Starting with the line with "OR // C:/Users/Wraith/Desktop/ser322_team20_cookbook" in the entries below and going on through the line with "[437,331,732,348] Colocar aqui", output every line exactly and nothing more. No pictures.

(Version difference data)
------

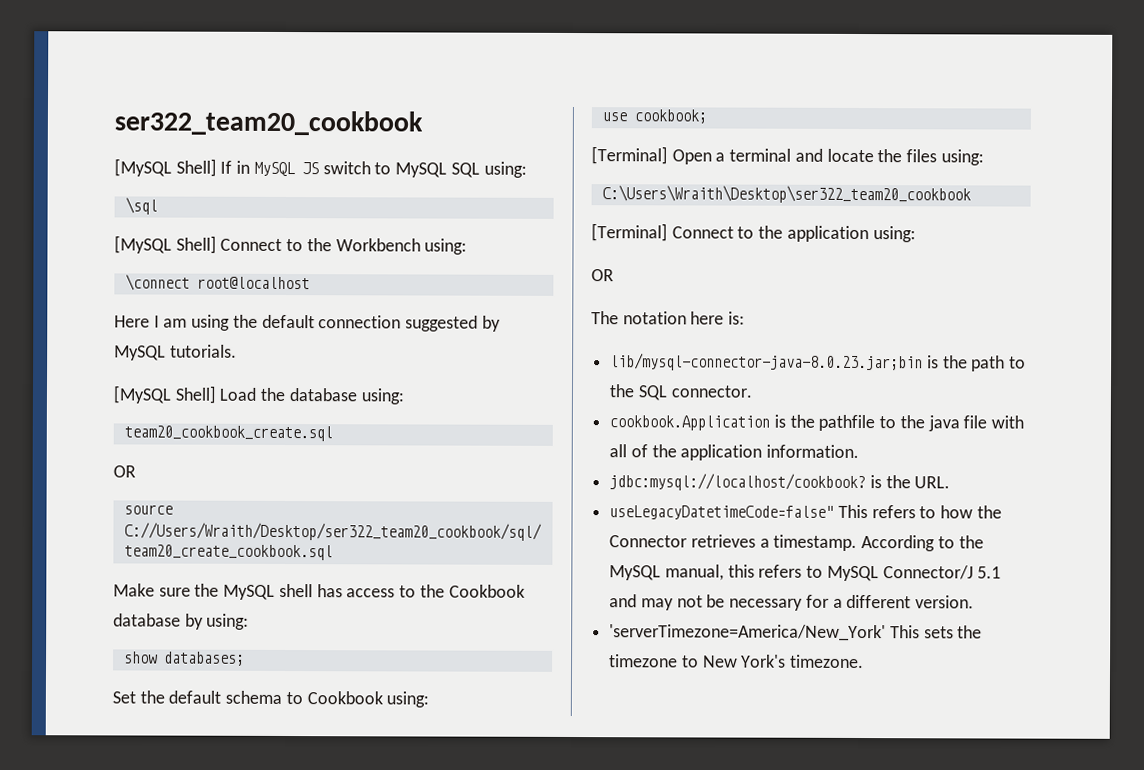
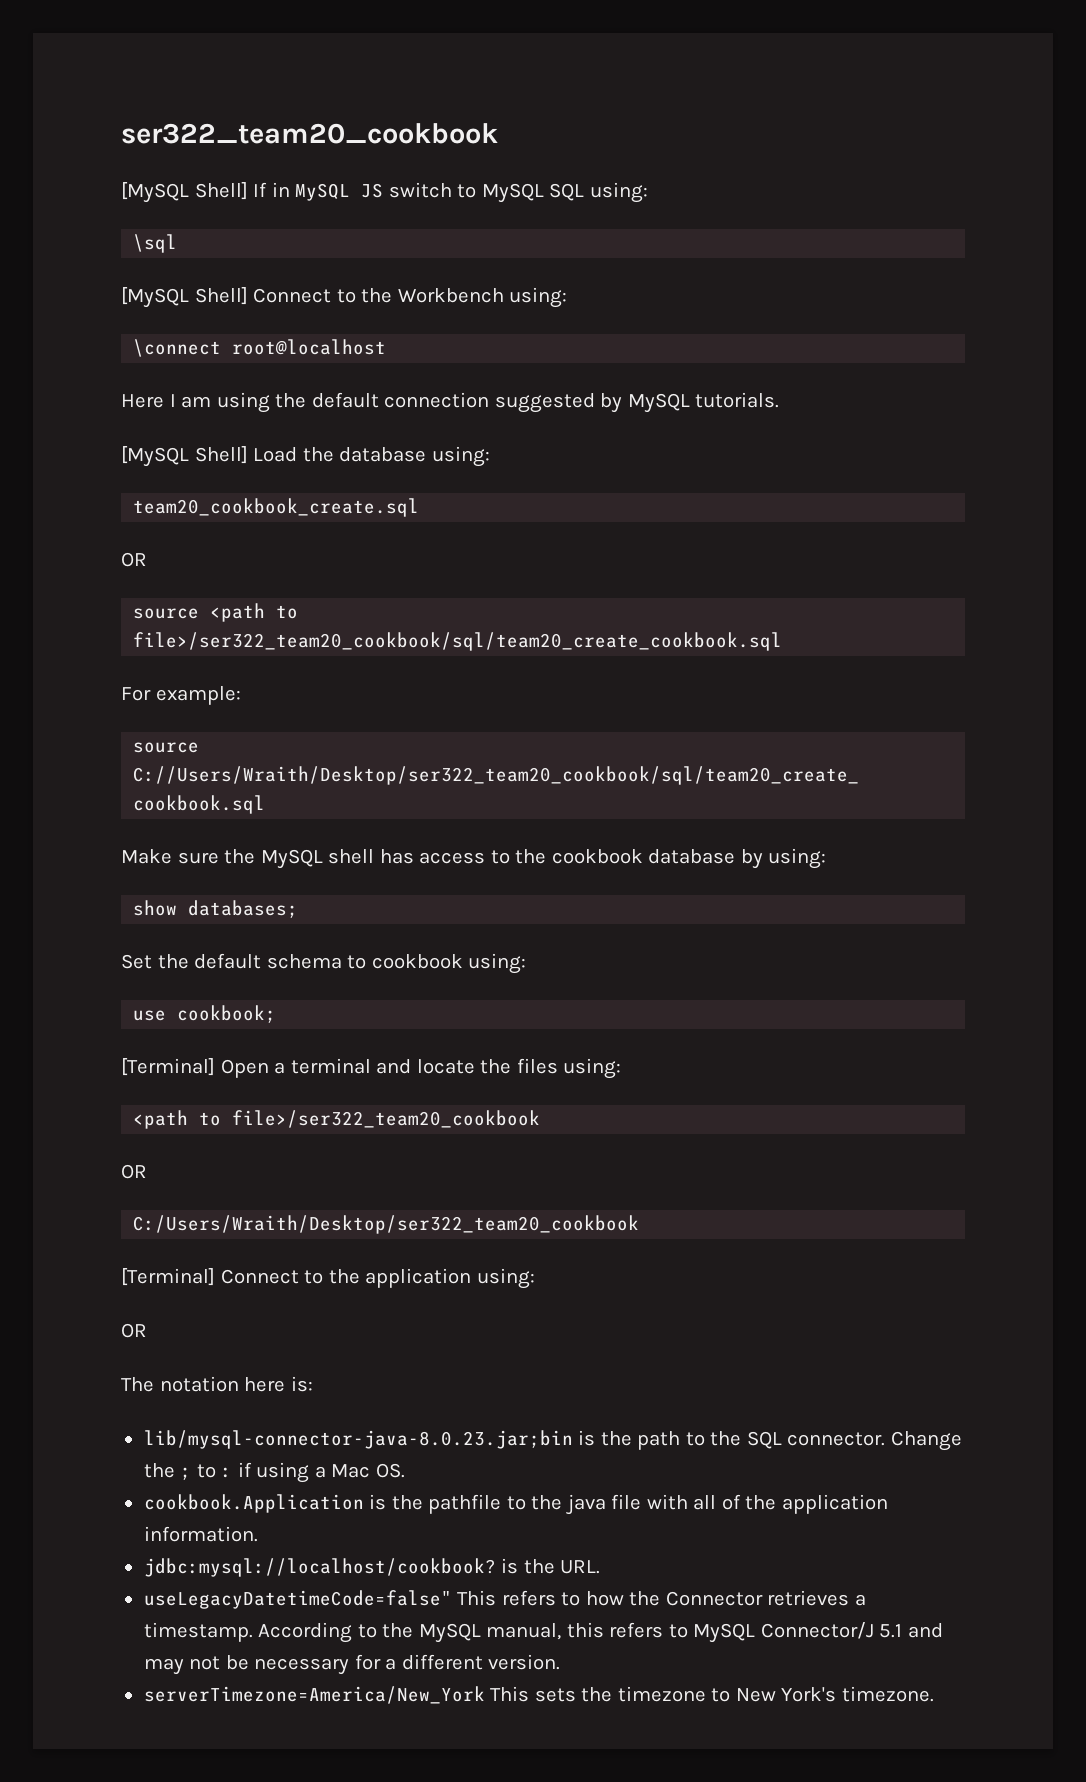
(136, 471) none -> [133,603,299,622] [133,632,783,651] [121,686,241,705] // source <path to file>/ser322_team20_cookbook/sql/team20_create_cookbook.sql // For example:
[448,584,525,598] Cookbook -> [551,849,643,864] cookbook
[306,691,383,705] Cookbook -> [371,954,463,969] cookbook
[601,185,971,204] C:\Users\Wraith\Desktop\ser322_team20_cookbook -> [133,1110,541,1129] [121,1164,147,1179] [133,1215,640,1234] <path to file>/ser322_team20_cookbook // OR // C:/Users/Wraith/Desktop/ser322_team20_cookbook
(752, 391) none -> [890,1431,962,1451] [143,1462,405,1483] Change the ; to : if using a Mac OS.
[609,624,887,642] 'serverTimezone=America/New_York' -> [143,1686,485,1704] serverTimezone=America/New_York

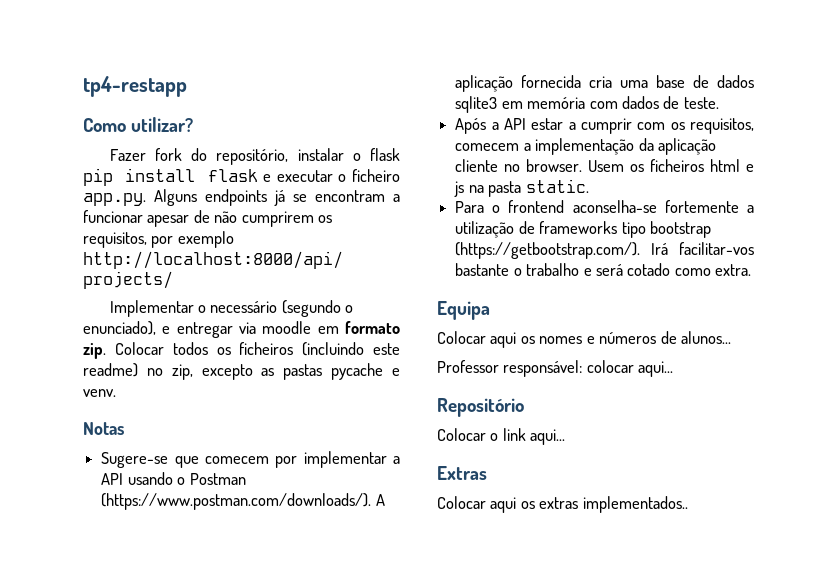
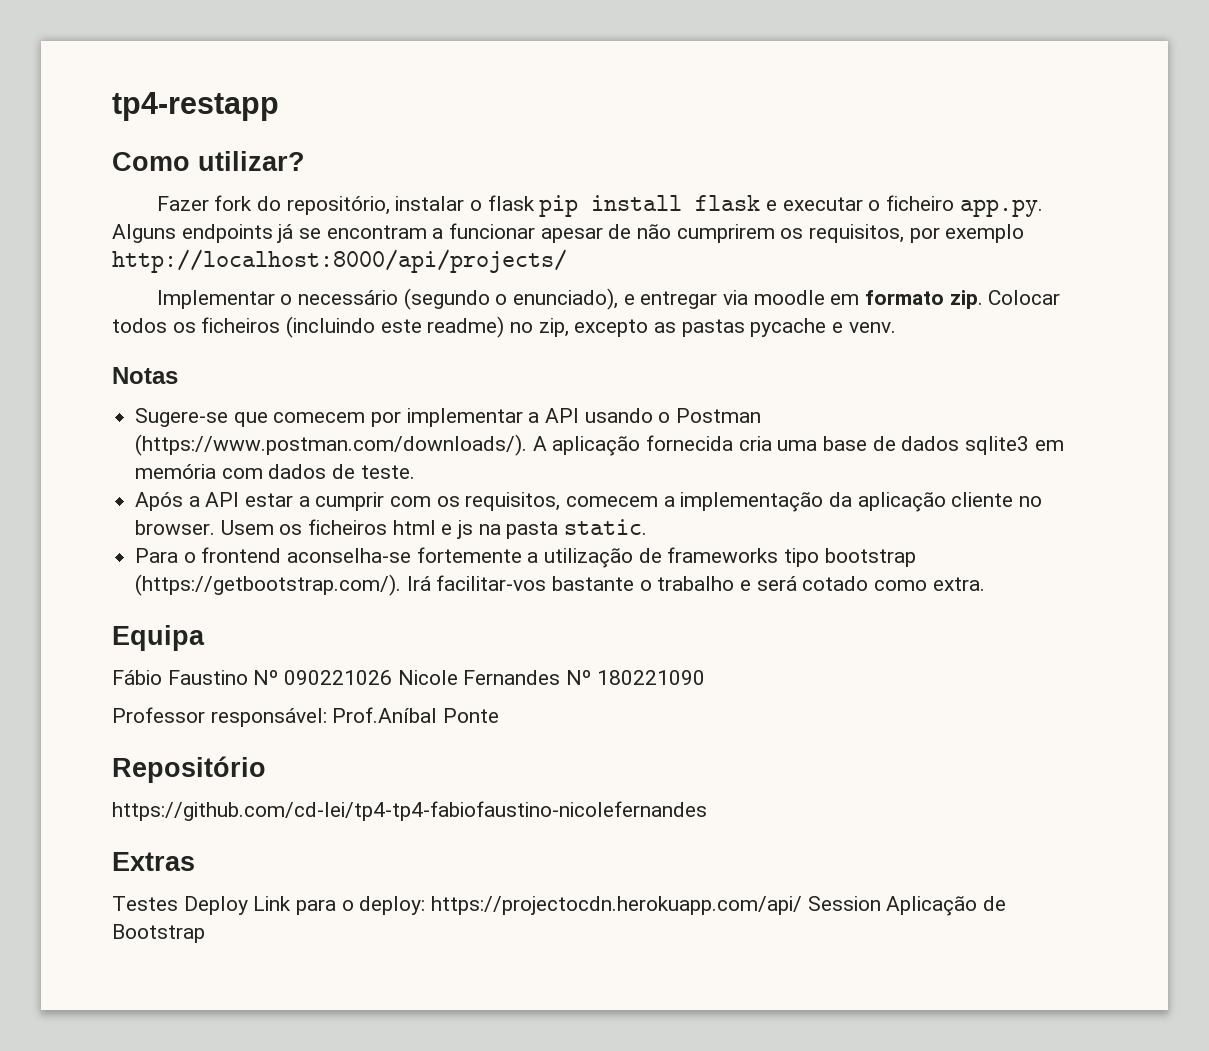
[437,331,732,348] Colocar aqui os nomes e números de alunos... -> [112,670,705,685] Fábio Faustino Nº 090221026 Nicole Fernandes Nº 180221090
[586,360,674,377] colocar aqui... -> [332,707,500,723] Prof.Aníbal Ponte
[437,428,566,445] [437,466,487,480] [437,496,688,513] Colocar o link aqui... // Extras // Colocar aqui os extras implementados.. -> [112,801,707,821] [112,852,195,871] [112,896,1007,916] [112,924,205,943] https://github.com/cd-lei/tp4-tp4-fabiofaustino-nicolefernandes // Extras // Testes Deploy Link para o deploy: https://projectocdn.herokuapp.com/api/ Session Aplicação de Bootstrap

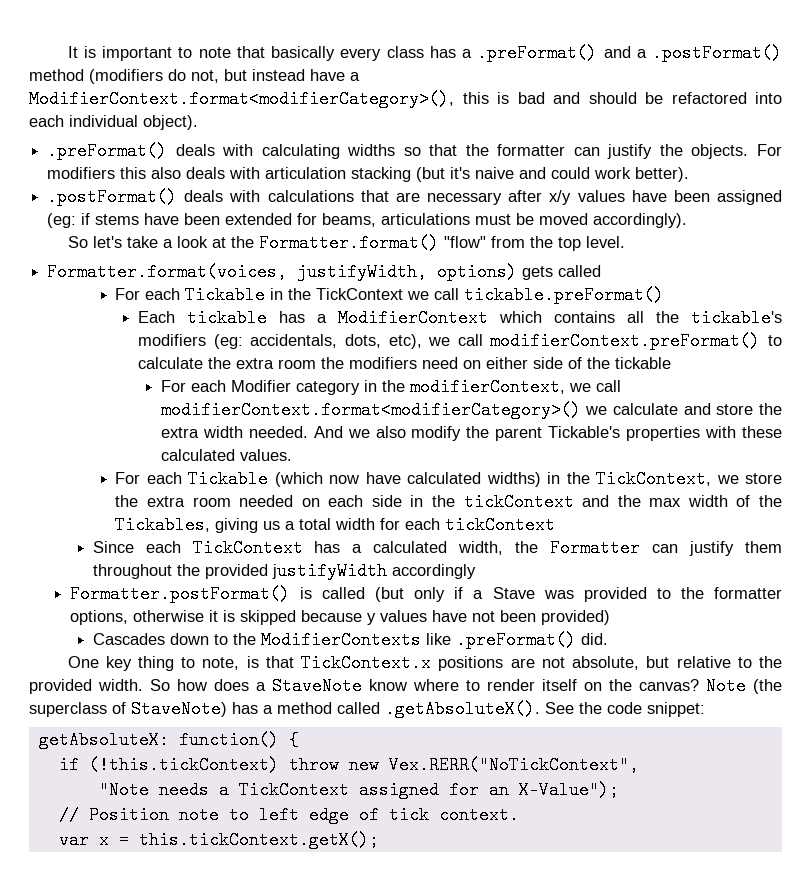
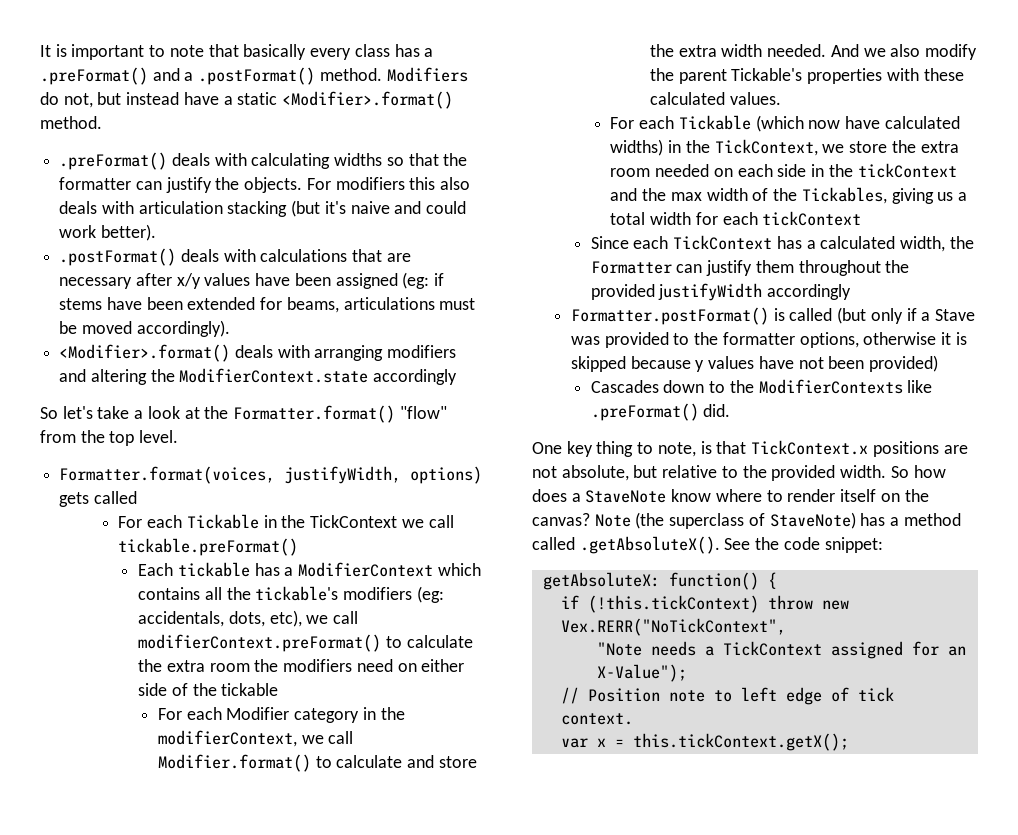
[29,69,163,84] method (modifiers -> [319,67,468,82] method. Modifiers
[29,90,782,108] [29,115,198,130] ModifierContext.format<modifierCategory>(), this is bad and should be refactored into each individual object). -> [237,91,454,109] [40,116,102,129] static <Modifier>.format() method.
(688, 220) none -> [59,344,457,362] [59,368,458,385] // <Modifier>.format() deals with arranging modifiers and altering the ModifierContext.state accordingly
[160,401,608,419] modifierContext.format<modifierCategory>() we -> [157,754,332,772] Modifier.format() to

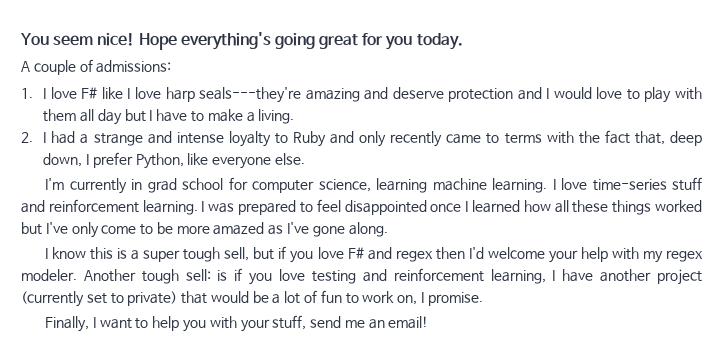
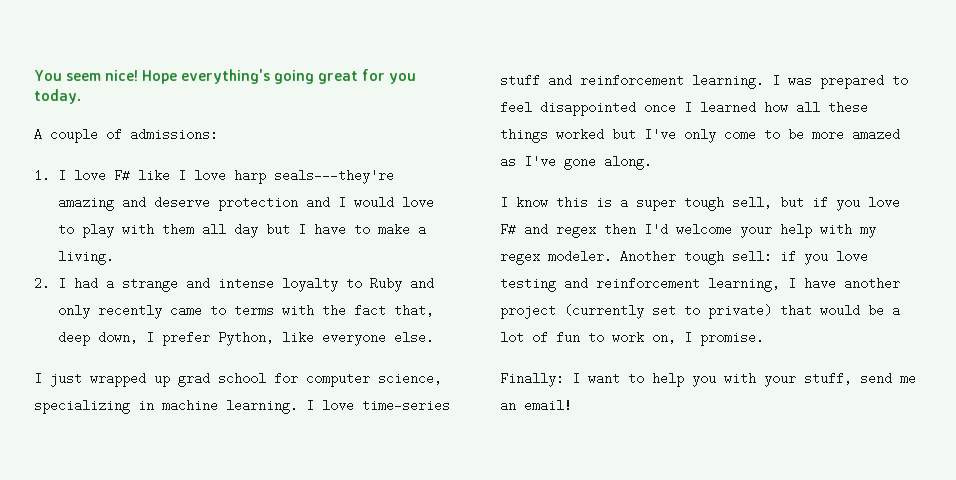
[45,178,143,194] I'm currently in -> [34,372,170,387] I just wrapped up
[376,178,428,193] learning -> [34,399,154,414] specializing in
[217,270,228,281] is -> (772, 256) none
[45,316,90,332] Finally, -> [500,372,564,387] Finally:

------

### THE ANSWER
[601,185,971,204] C:\Users\Wraith\Desktop\ser322_team20_cookbook -> [133,1110,541,1129] [121,1164,147,1179] [133,1215,640,1234] <path to file>/ser322_team20_cookbook // OR // C:/Users/Wraith/Desktop/ser322_team20_cookbook
(752, 391) none -> [890,1431,962,1451] [143,1462,405,1483] Change the ; to : if using a Mac OS.
[609,624,887,642] 'serverTimezone=America/New_York' -> [143,1686,485,1704] serverTimezone=America/New_York

[437,331,732,348] Colocar aqui os nomes e números de alunos... -> [112,670,705,685] Fábio Faustino Nº 090221026 Nicole Fernandes Nº 180221090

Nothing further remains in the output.